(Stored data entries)
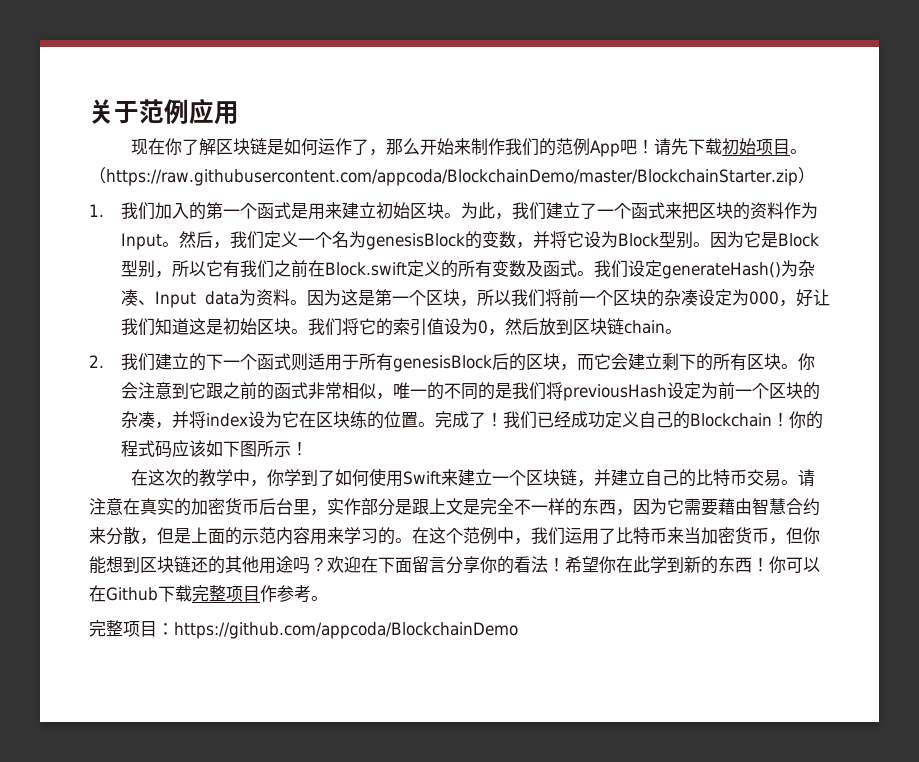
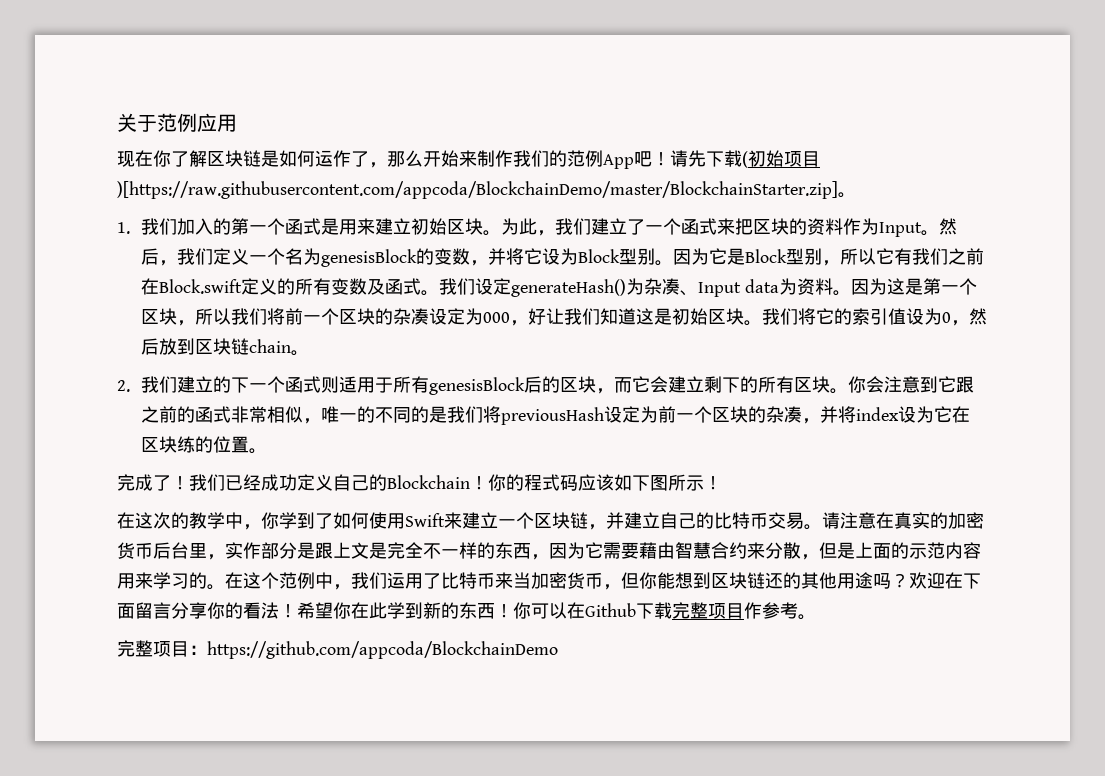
(722, 146) none -> [742,151,748,168] (
[789,149,807,154] [89,167,815,186] 。（https://raw.githubusercontent.com/appcoda/BlockchainDemo/master/BlockchainStarter.zip） -> [117,181,856,199] )[https://raw.githubusercontent.com/appcoda/BlockchainDemo/master/BlockchainStarter.zip]。
(436, 424) none -> (268, 451) //

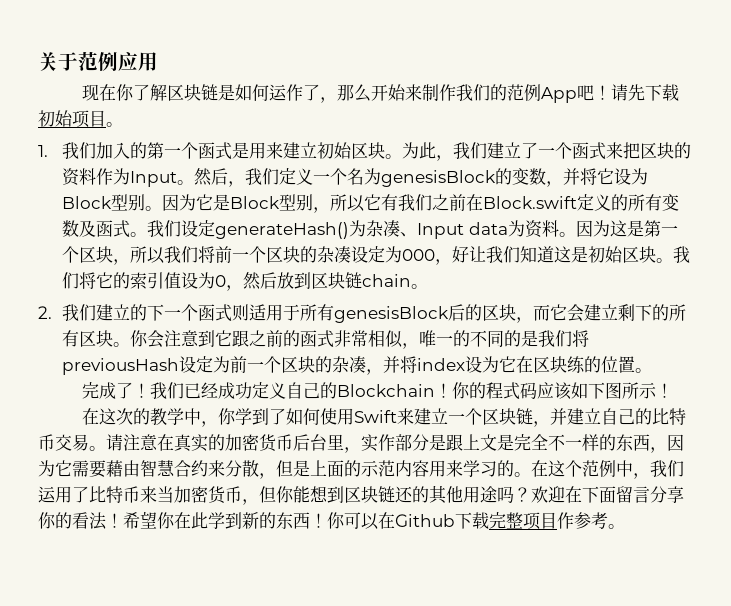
[742,151,748,168] ( -> (679, 92) none
[117,181,838,199] )[https://raw.githubusercontent.com/appcoda/BlockchainDemo/master/BlockchainStarter.zip] -> (106, 118) none
[117,640,558,659] // 完整项目：https://github.com/appcoda/BlockchainDemo -> (625, 526) none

Directions for this task:
Retype the records above exactly, pictures omitted.

Response to this task:
(722, 146) none -> [742,151,748,168] (
[789,149,807,154] [89,167,815,186] 。（https://raw.githubusercontent.com/appcoda/BlockchainDemo/master/BlockchainStarter.zip） -> [117,181,856,199] )[https://raw.githubusercontent.com/appcoda/BlockchainDemo/master/BlockchainStarter.zip]。
(436, 424) none -> (268, 451) //

[742,151,748,168] ( -> (679, 92) none
[117,181,838,199] )[https://raw.githubusercontent.com/appcoda/BlockchainDemo/master/BlockchainStarter.zip] -> (106, 118) none
[117,640,558,659] // 完整项目：https://github.com/appcoda/BlockchainDemo -> (625, 526) none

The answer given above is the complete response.